About this task
Set the pictures aside and return each record below precisely as written.

Input data section start

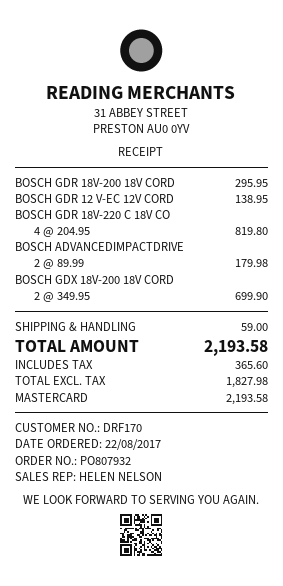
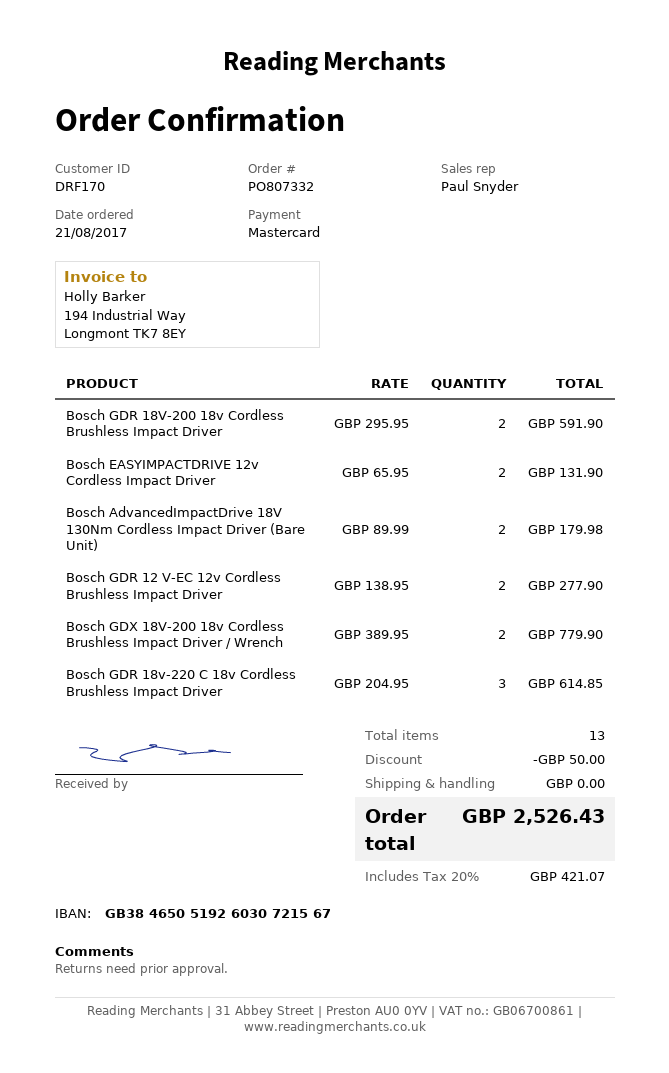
order number: PO807932 -> PO807332
order date: 2017-08-22 -> 2017-08-21
sales rep: HELEN NELSON -> Paul Snyder
BOSCH GDR 18V-200 18V CORD: 1 x 295.95 = 295.95 -> 2 x 295.95 = 591.90
BOSCH GDR 12 V-EC 12V CORD: 1 x 138.95 = 138.95 -> 2 x 138.95 = 277.90
BOSCH GDR 18V-220 C 18V CO: 4 x 204.95 = 819.80 -> 3 x 204.95 = 614.85
BOSCH GDX 18V-200 18V CORD: 2 x 349.95 = 699.90 -> 2 x 389.95 = 779.90
Bosch EASYIMPACTDRIVE 12v Cordless Impact Driver: none -> 2 x 65.95 = 131.90
discount: none -> 50.00
shipping: 59.00 -> 0.00
tax: 365.60 -> 421.07
total: 2193.58 -> 2526.43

Input data section end

Exercise answer
order number: PO807932 -> PO807332
order date: 2017-08-22 -> 2017-08-21
sales rep: HELEN NELSON -> Paul Snyder
BOSCH GDR 18V-200 18V CORD: 1 x 295.95 = 295.95 -> 2 x 295.95 = 591.90
BOSCH GDR 12 V-EC 12V CORD: 1 x 138.95 = 138.95 -> 2 x 138.95 = 277.90
BOSCH GDR 18V-220 C 18V CO: 4 x 204.95 = 819.80 -> 3 x 204.95 = 614.85
BOSCH GDX 18V-200 18V CORD: 2 x 349.95 = 699.90 -> 2 x 389.95 = 779.90
Bosch EASYIMPACTDRIVE 12v Cordless Impact Driver: none -> 2 x 65.95 = 131.90
discount: none -> 50.00
shipping: 59.00 -> 0.00
tax: 365.60 -> 421.07
total: 2193.58 -> 2526.43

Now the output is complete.